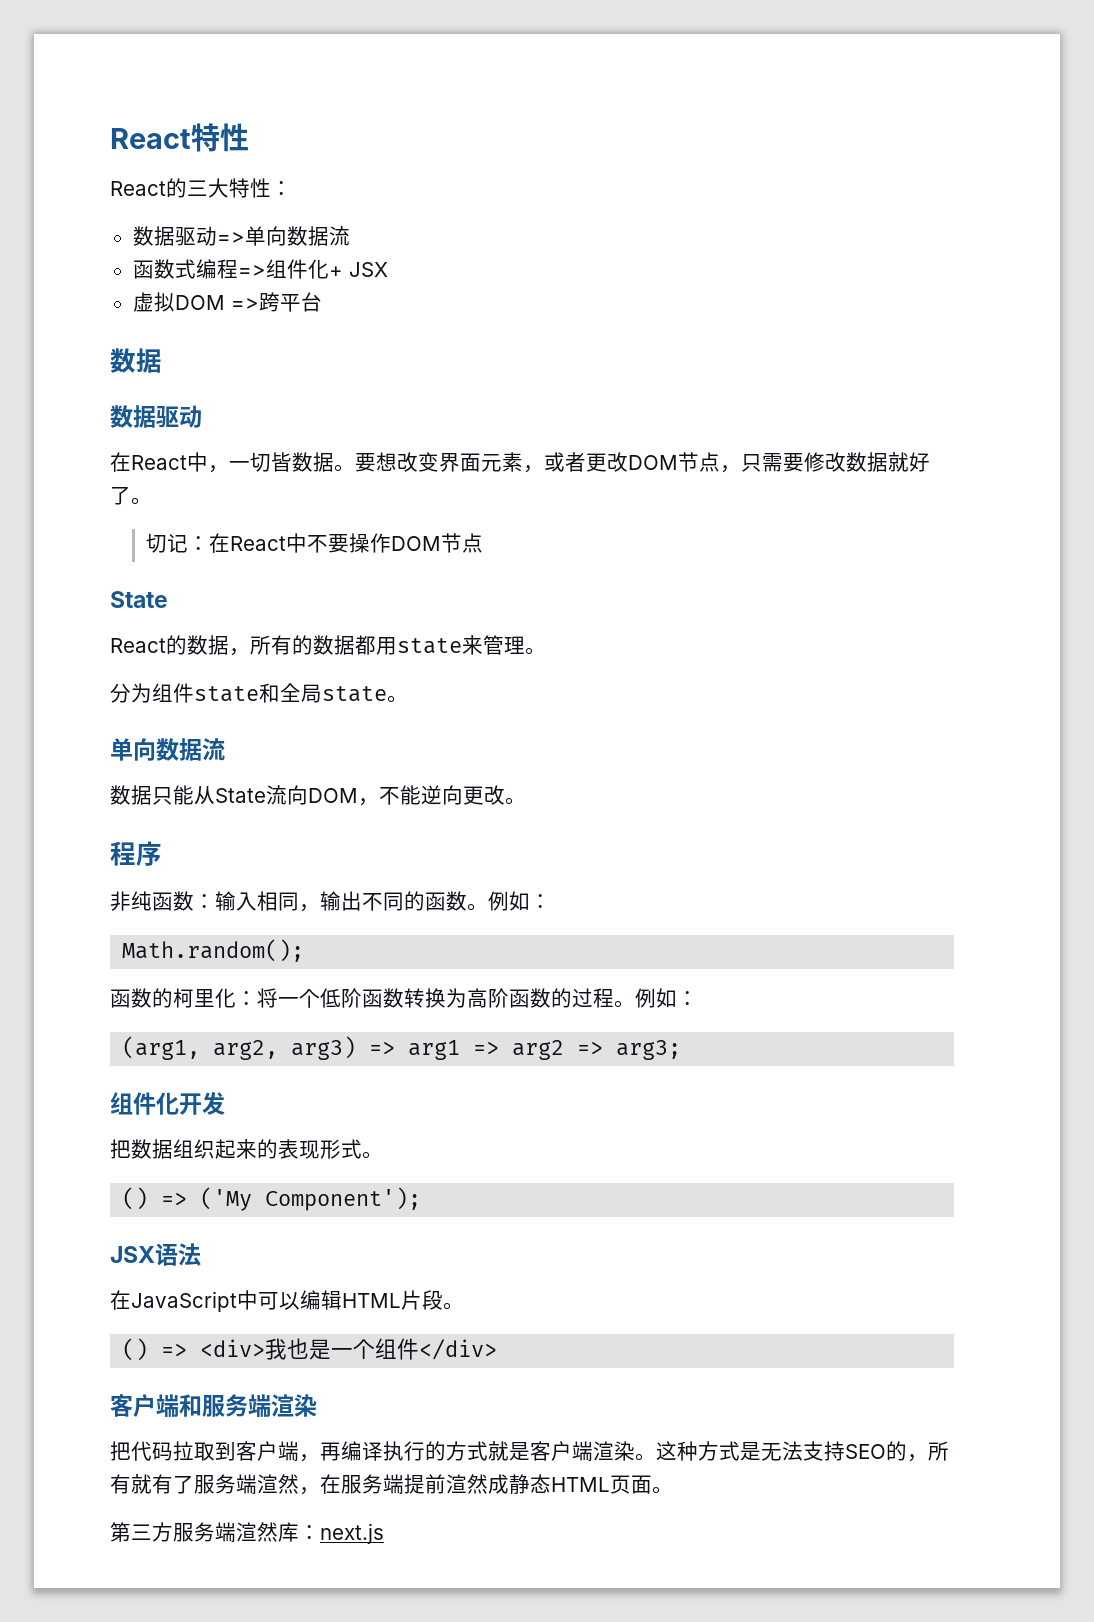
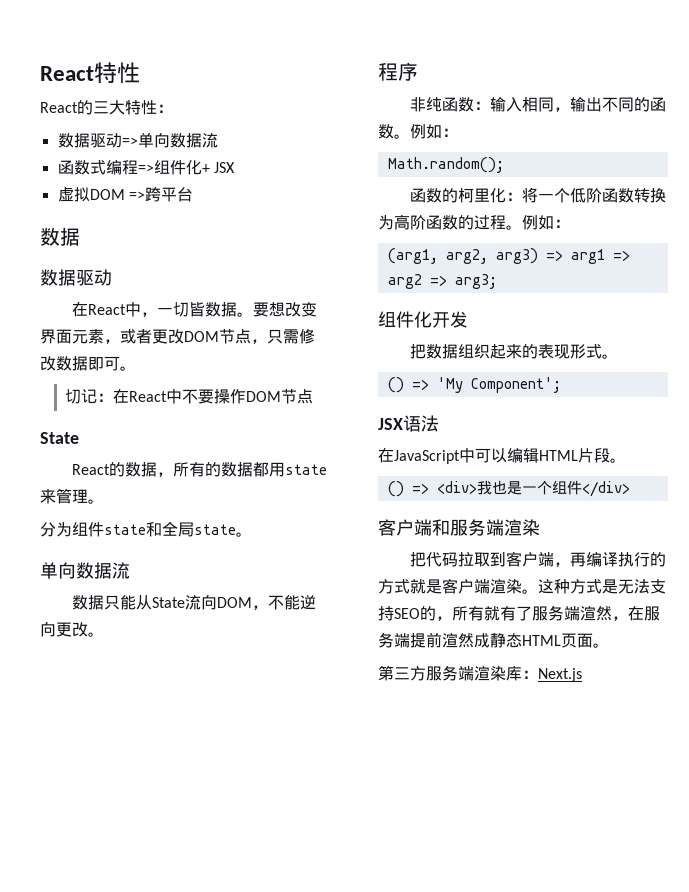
- 要想改变界面元素，或者更改DOM节点，只需要修改数据就好了。
+ 要想改变界面元素，或者更改DOM节点，只需修改数据即可。
- () => ('My Component');
+ () => 'My Component';
- 第三方服务端渲然库：next.js
+ 第三方服务端渲染库：Next.js

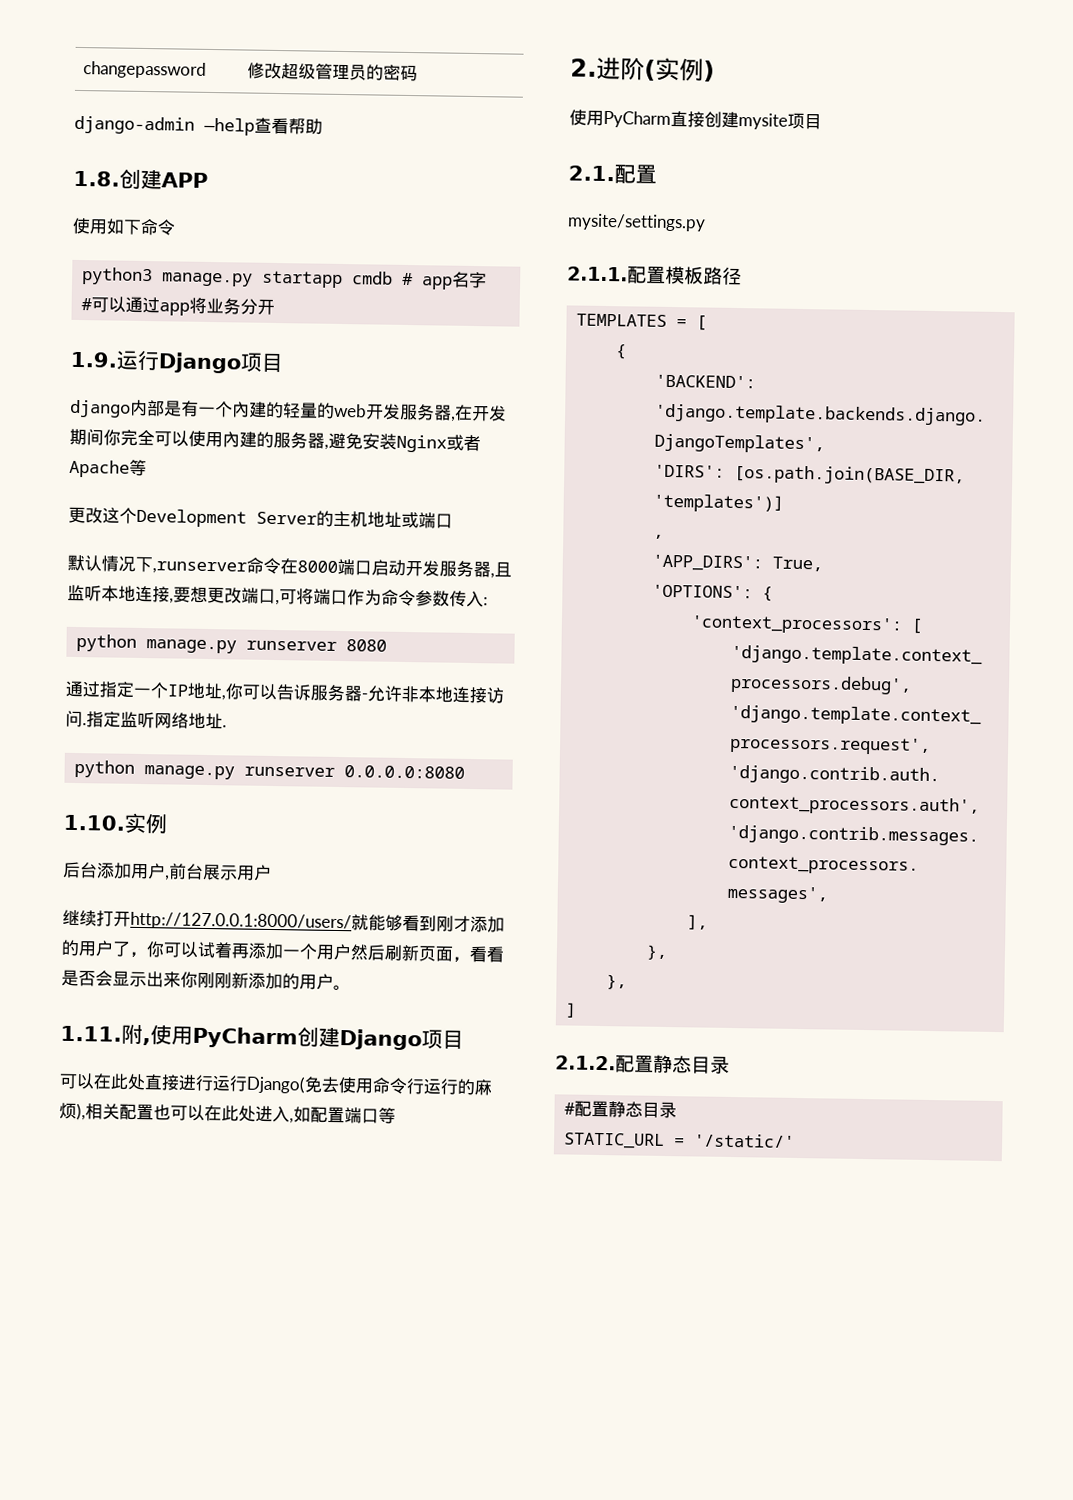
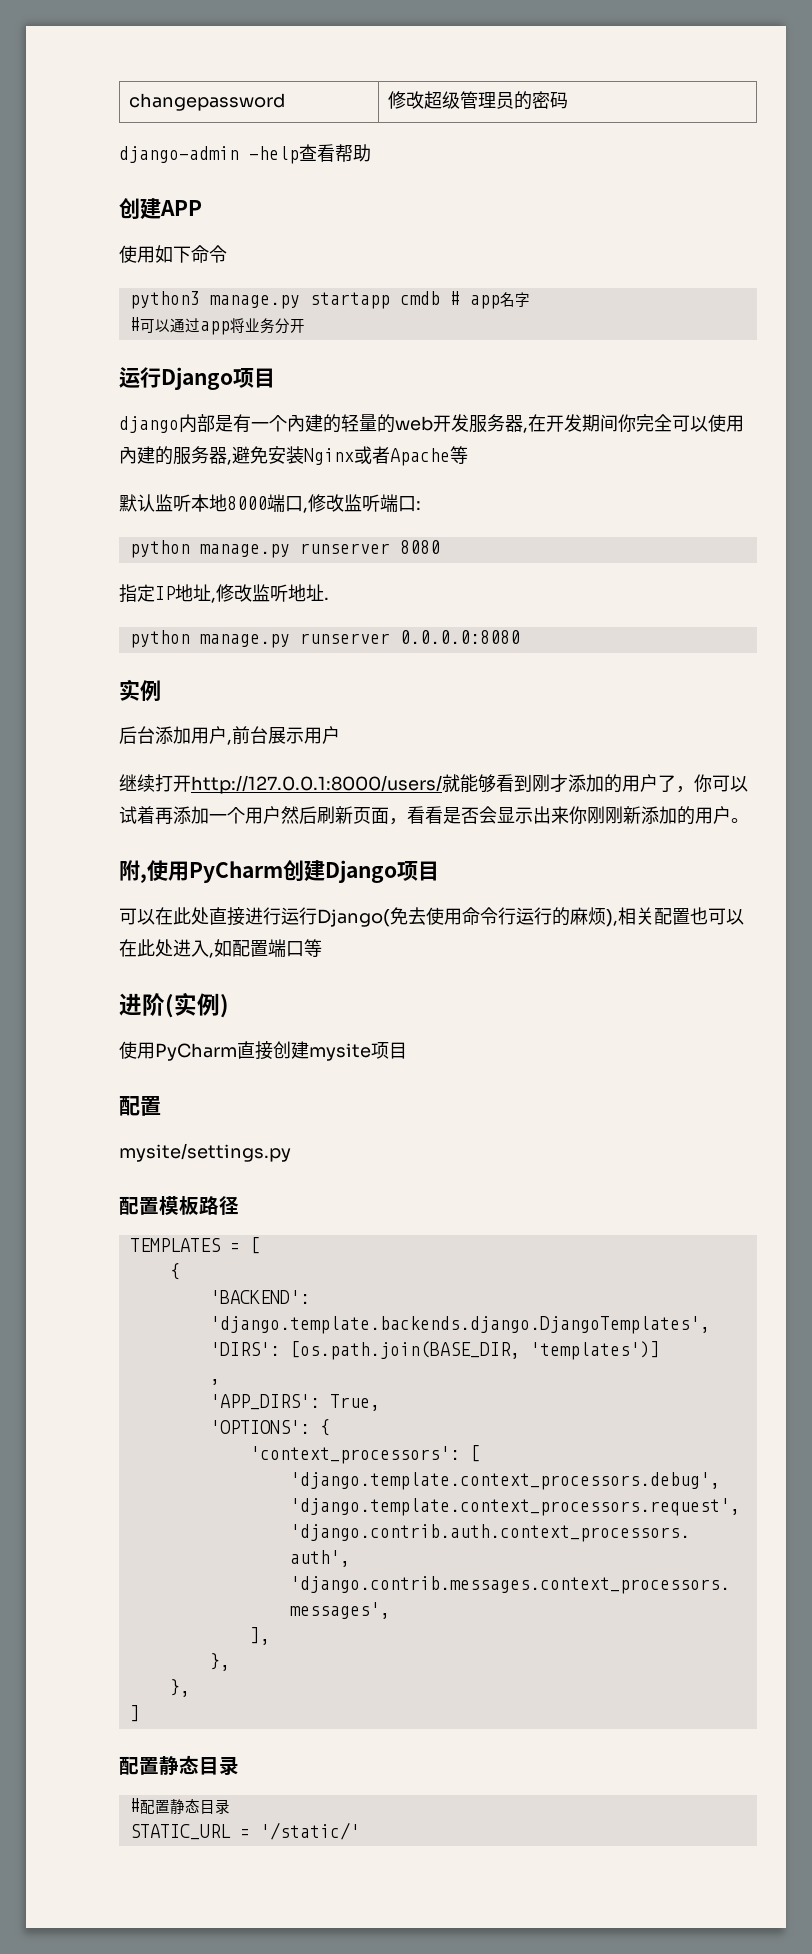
- 1.8.创建APP
+ 创建APP
- 1.9.运行Django项目
+ 运行Django项目
- 更改这个Development Server的主机地址或端口
- 默认情况下,runserver命令在8000端口启动开发服务器,且监听本地连接,要想更改端口,可将端口作为命令参数传入:
+ 默认监听本地8000端口,修改监听端口:
- 通过指定一个IP地址,你可以告诉服务器-允许非本地连接访问.指定监听网络地址.
+ 指定IP地址,修改监听地址.
  python manage.py runserver 0.0.0.0:8080
- 1.10.实例
+ 实例
- 1.11.附,使用PyCharm创建Django项目
+ 附,使用PyCharm创建Django项目
- 2.进阶(实例)
+ 进阶(实例)
  使用PyCharm直接创建mysite项目
- 2.1.配置
+ 配置
- 2.1.1.配置模板路径
+ 配置模板路径
  ]
- 2.1.2.配置静态目录
+ 配置静态目录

+ + + + + + +

■ **TASK OBJECTIVE**:
Return exactly, with no pictures, each line from the one that contains "- 第三方服务端渲然库：next.js" through the end of the entries above, both ends included.

■ **YOUR RESPONSE**:
- 第三方服务端渲然库：next.js
+ 第三方服务端渲染库：Next.js

- 1.8.创建APP
+ 创建APP
- 1.9.运行Django项目
+ 运行Django项目
- 更改这个Development Server的主机地址或端口
- 默认情况下,runserver命令在8000端口启动开发服务器,且监听本地连接,要想更改端口,可将端口作为命令参数传入:
+ 默认监听本地8000端口,修改监听端口:
- 通过指定一个IP地址,你可以告诉服务器-允许非本地连接访问.指定监听网络地址.
+ 指定IP地址,修改监听地址.
  python manage.py runserver 0.0.0.0:8080
- 1.10.实例
+ 实例
- 1.11.附,使用PyCharm创建Django项目
+ 附,使用PyCharm创建Django项目
- 2.进阶(实例)
+ 进阶(实例)
  使用PyCharm直接创建mysite项目
- 2.1.配置
+ 配置
- 2.1.1.配置模板路径
+ 配置模板路径
  ]
- 2.1.2.配置静态目录
+ 配置静态目录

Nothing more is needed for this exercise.